Bagaimana dia tahu? Apa tadi tanpa sadar, aku telah bergumam dengan cukup keras?
“Hyung, apa maksudmu?” tanyaku sedikit gugup.
“Kau tahu? Kyuhyun pergi secara diam-diam, kurasa dia akan menemui seorang yeoja.” Sungmin hyung terkekeh pelan. “Bagaimana kalau kita menjadi stalker? Kita cari tahu rahasia magnae kurang aja itu.” terdengar nada penuh antusias dalam suaranya. Well, aku sedikit bernapas lega mendengar penjelasannya.
“Boleh juga.”
“Kau setuju dengan rencanaku?” kuanggukkan kepalaku pelan. Hitung-hitung belajar, akukan mau menjadi stalker Ji-Hee.

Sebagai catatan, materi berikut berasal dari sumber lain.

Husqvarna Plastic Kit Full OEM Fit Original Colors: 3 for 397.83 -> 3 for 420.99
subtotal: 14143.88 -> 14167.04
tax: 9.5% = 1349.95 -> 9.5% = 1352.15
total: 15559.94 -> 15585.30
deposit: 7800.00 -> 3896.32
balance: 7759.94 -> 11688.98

Kupacu motorku dengan kecepatan normal. Kami -aku dan Sungmin hyung- menajamkan penglihatan, mencoba mencari sosok Kyuhyun. Sebenarnya tadi kami sempat melihatnya, tapi... karena ada anak anjing yang tiba-tiba berhenti di tengah jalan, kami jadi kehilangan jejaknya.
“Belok ke kiri.” teriak Sungmin hyung.
Hey! Bukankah ini daerah apartement Ji-Hee? Apa mungkin... aku bisa bertemu dengannya? Berharap saja Lee Donghae. Entah mengapa, senyumanku terus merekah, tanpa bisa dikendalikan.

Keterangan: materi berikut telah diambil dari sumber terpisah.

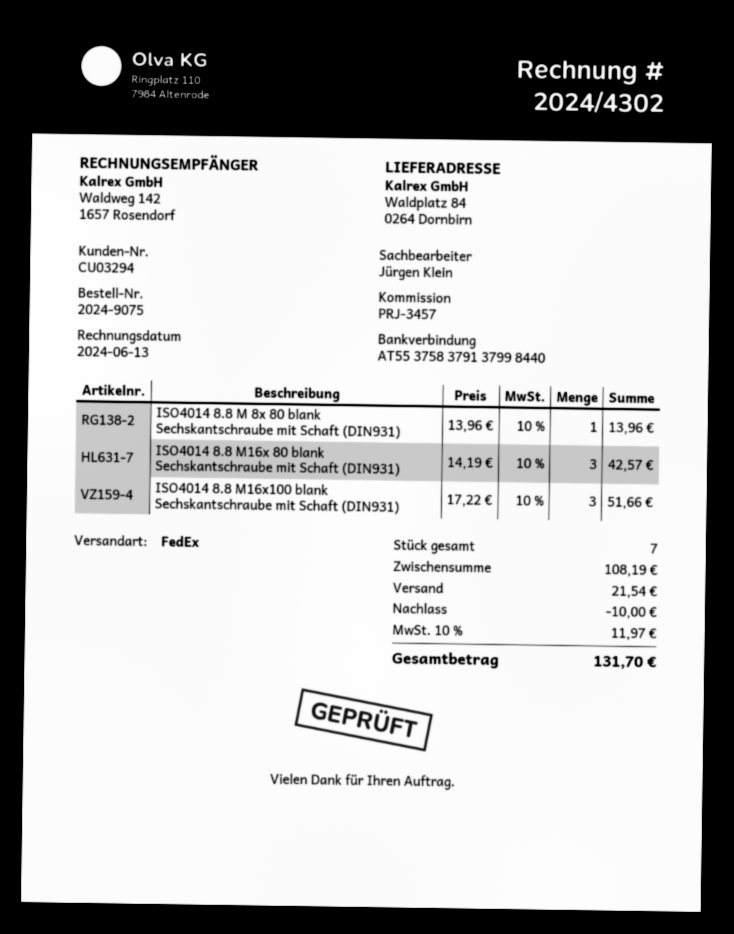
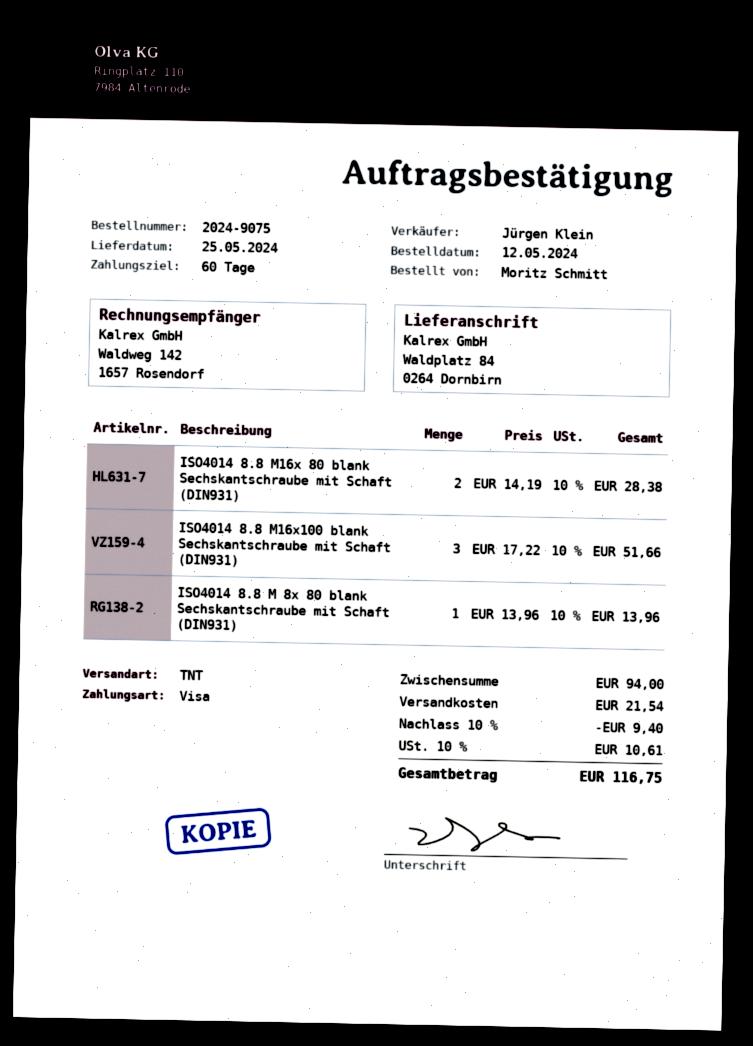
shipping method: FedEx -> TNT
ISO4014 8.8 M16x 80 blank Sechskantschraube mit Schaft (DIN931): 3 x 14.19 = 42.57 -> 2 x 14.19 = 28.38
subtotal: 108.19 -> 94.00
discount: 10.00 -> 9.40
tax: 10% = 11.97 -> 10% = 10.61
total: 131.70 -> 116.75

“Aish... kemana Kyuhyun sialan itu?” Sungmin hyung mulai mengerutu.
Tiba-tiba mataku menangkap bayangan seseorang. Sosok tubuh yang tidak asing bagiku. Darahku berdesir kencang saat itu juga. Dia... yeoja itu... Lee Ji-Hee. Kenapa dia berlari seperti itu?
Cittt...
Suara gesekan antara ban motorku dan aspal terdengar cukup keras.

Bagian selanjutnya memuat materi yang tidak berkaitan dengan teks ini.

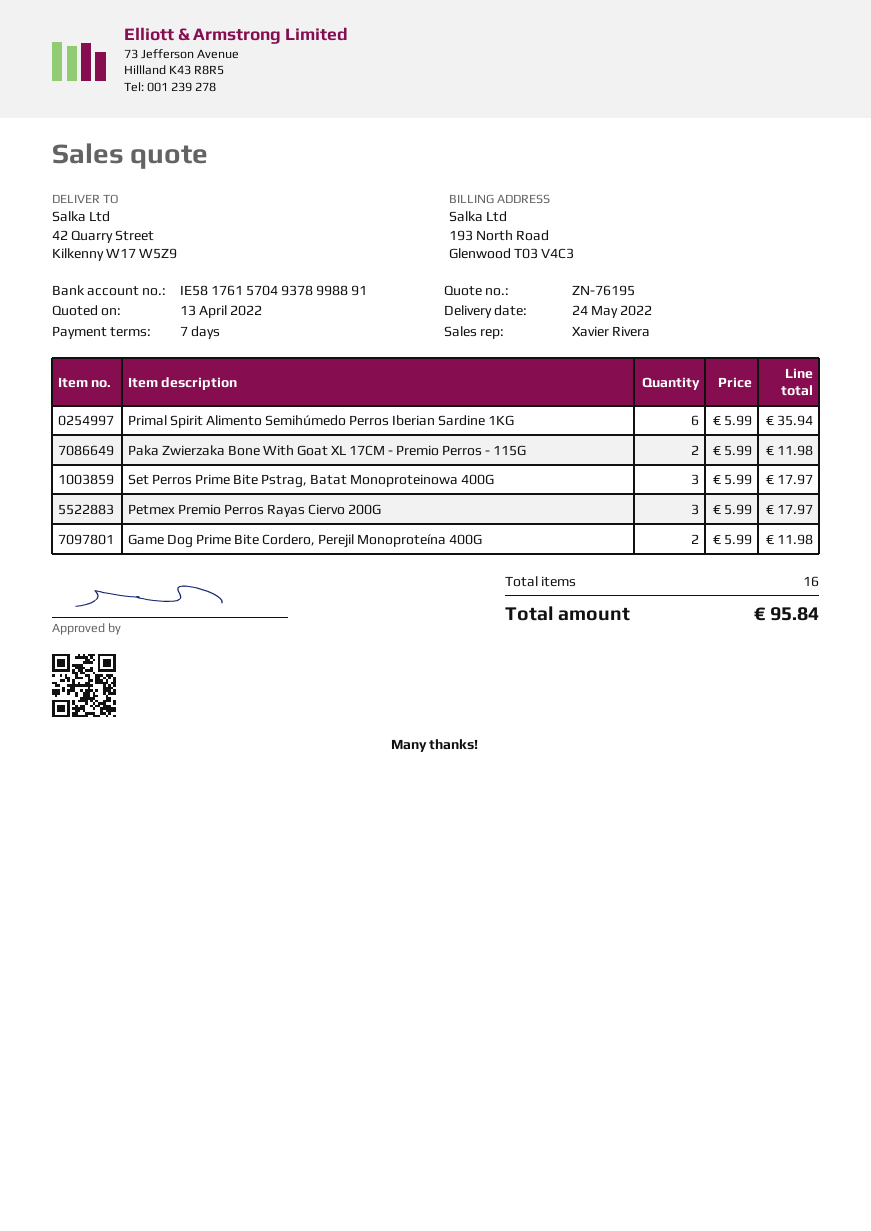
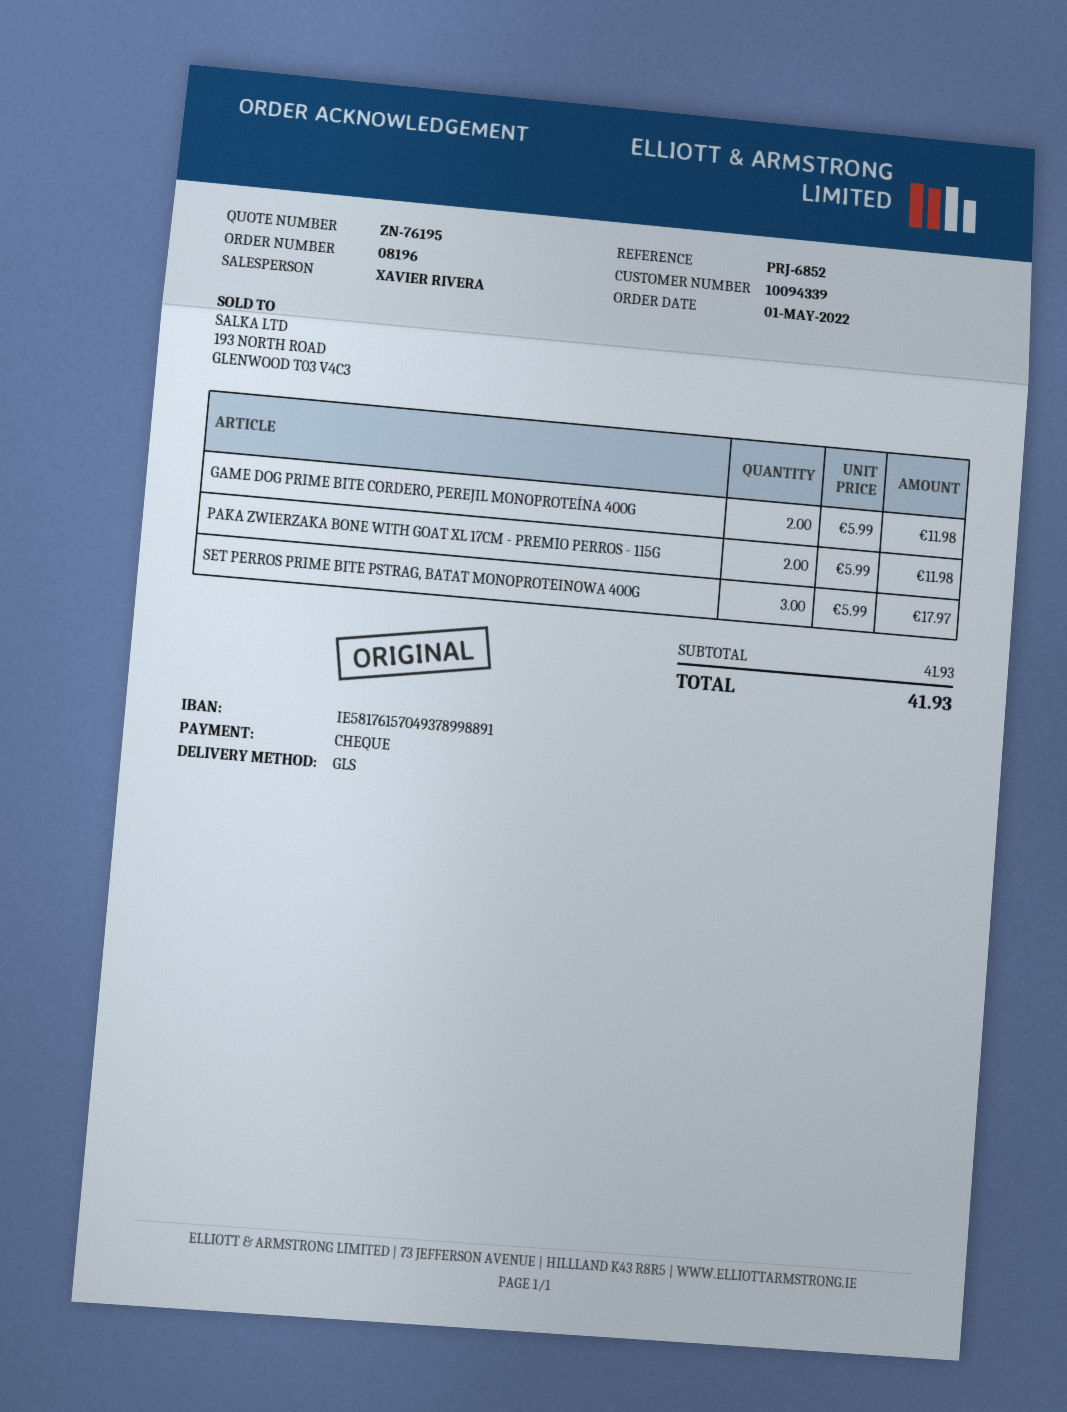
Primal Spirit Alimento Semihúmedo Perros Iberian Sardine 1KG: 6 x 5.99 = 35.94 -> none
Petmex Premio Perros Rayas Ciervo 200G: 3 x 5.99 = 17.97 -> none
total: 95.84 -> 41.93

“Hya! Lee Donghae! Kenapa berhenti tiba-tiba?” teriak Sungmin hyung tepat di telingaku.
Tak kuhiraukan pertanyaannya. “Hyung, kau membawa perlengkapan menyamarmu?”
“Tentu saja! Kita kan sedang jadi stalker Kyuhyun.”
“Hyung, bisakah kau turun?” Sungmin hyung menuruti kata-kataku. “Berikan helmnya.” kudengar Sungmin hyung berdecak, namun tetap memberikan helmnya.
“Sebenarnya ada apa? Memangnya kita mau melakukan apa?”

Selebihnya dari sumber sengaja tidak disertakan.